I’ve Decided to Stick With Love

“I’ve decided to stick with love. Hate is too great a burden to bear.”

-Dr. Martin Luther King, Jr.

When I read those words of Dr. King, my heart grows full. I feel the rightness of his words in my body. Love fills and warms the heart of the lover and of the beloved, be it a single person, a community, or, I believe, the very universe itself. Love widens and expands all in its reach, filling what is empty.

Hate fills in a different way, becomes a heaviness that weighs down, closes in, occupies space so that there is not room for that which is growing and healthy and life-affirming. Hate shrinks the hater.

King is right.  Hate is too great a burden to bear.

And yet we chose it, over and over again.

The power and the beauty of Unitarian Universalism is how it addresses that.

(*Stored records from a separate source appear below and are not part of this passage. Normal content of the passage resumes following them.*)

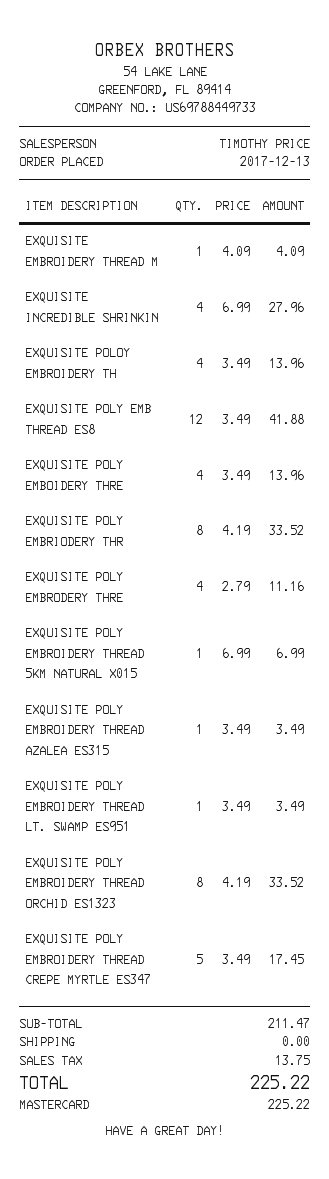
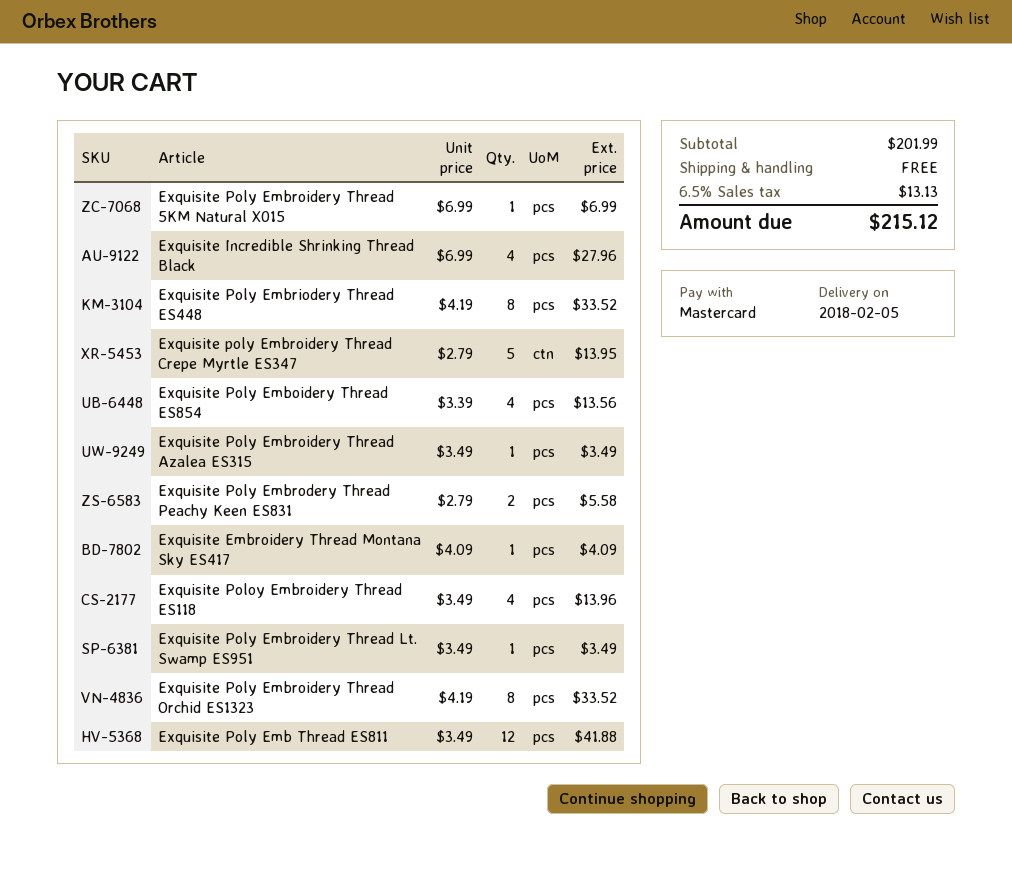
EXQUISITE POLY EMBOIDERY THRE: 4 x 3.49 = 13.96 -> 4 x 3.39 = 13.56
EXQUISITE POLY EMBRODERY THRE: 4 x 2.79 = 11.16 -> 2 x 2.79 = 5.58
EXQUISITE POLY EMBROIDERY THREAD CREPE MYRTLE ES347: 5 x 3.49 = 17.45 -> 5 x 2.79 = 13.95
subtotal: 211.47 -> 201.99
tax: 13.75 -> 13.13
total: 225.22 -> 215.12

Rather than railing at us to love our neighbors (although it certainly acknowledges that to be a good idea), or chastising us for hating, it refocuses our attention on behavior.

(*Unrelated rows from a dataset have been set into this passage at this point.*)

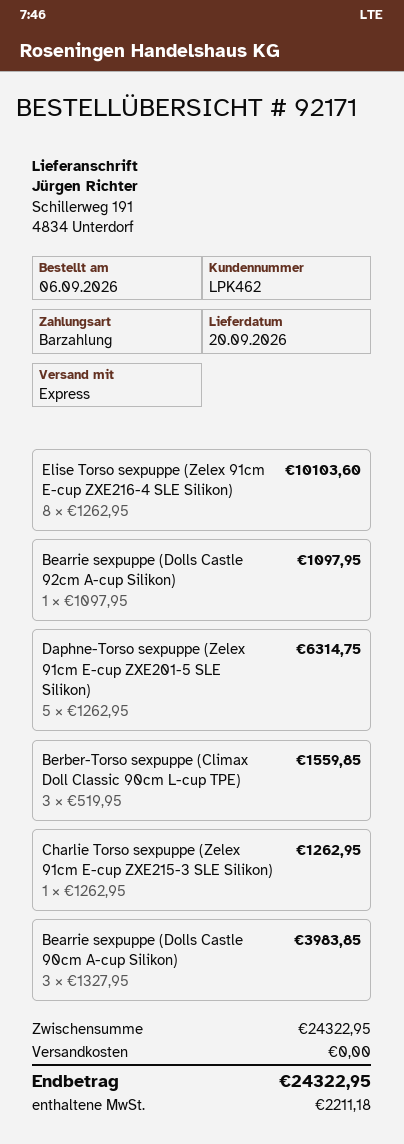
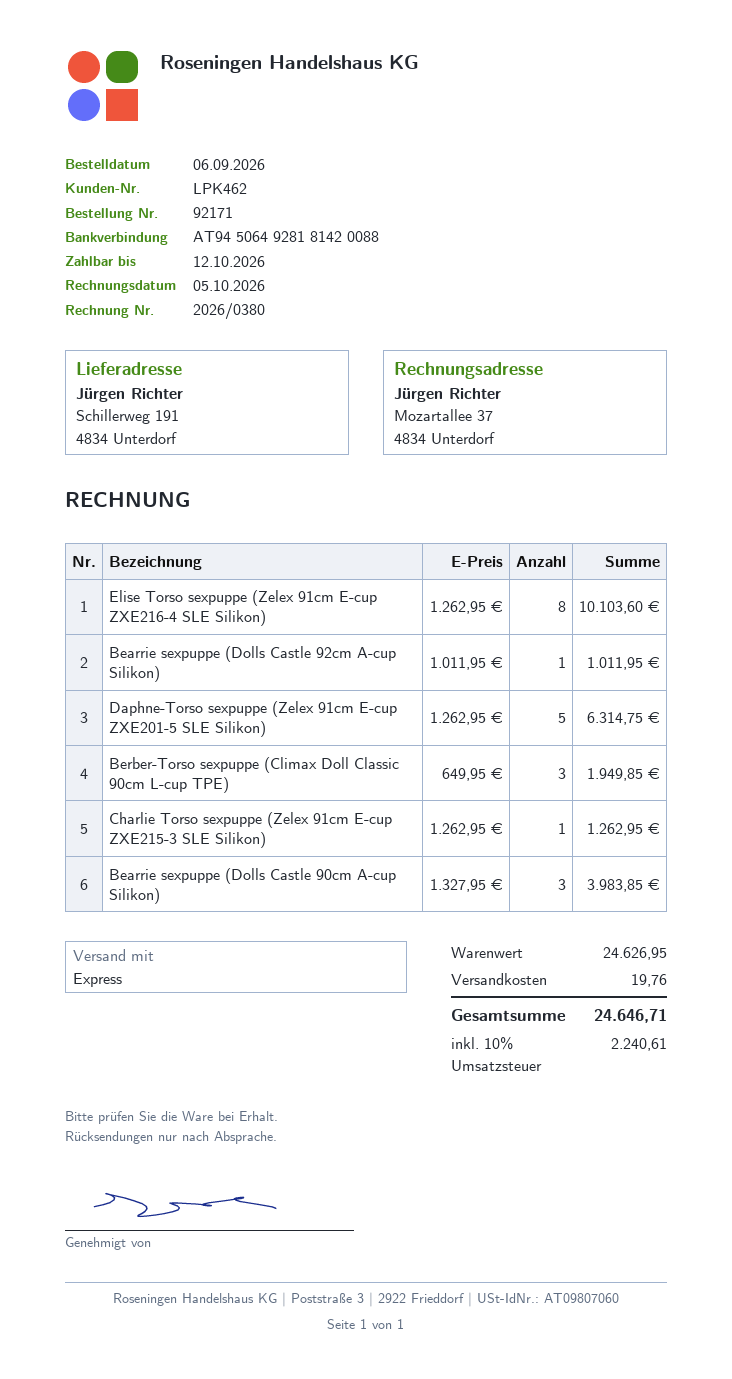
Bearrie sexpuppe (Dolls Castle 92cm A-cup Silikon): 1 x 1097.95 = 1097.95 -> 1 x 1011.95 = 1011.95
Berber-Torso sexpuppe (Climax Doll Classic 90cm L-cup TPE): 3 x 519.95 = 1559.85 -> 3 x 649.95 = 1949.85
subtotal: 24322.95 -> 24626.95
shipping: 0.00 -> 19.76
tax: 2211.18 -> 2240.61
total: 24322.95 -> 24646.71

Rather than telling us to love, it encourages us to do the behaviors that love would engender; to engage in the practices that grow a full heart and heal the world’s hurts.

I learned long ago that it is easier to act one’s way into a new feeling than it is to feel one’s way into a new action.  When we chose the behaviors that love would call forth, we begin to feel the wholeness of ourselves and of the healing we can bring.

February is, interestingly, the month of love and Black History Month. You might think they are not connected, and it may be that it is the serendipity of timing, or the ironic humor of the God of Love and Justice, that put these two together in a partnership of sorts.

King is right. It is easier on the heart to stick with love. And black history tells us that those who are white have a backlog of loving to do.  It is not a burden, this learning to choose love, but a grace-filled opportunity.

Even when we are not feeling loving we can still do acts of love. Our faith, and my experience tell me that such acting is the surest route we know to loving.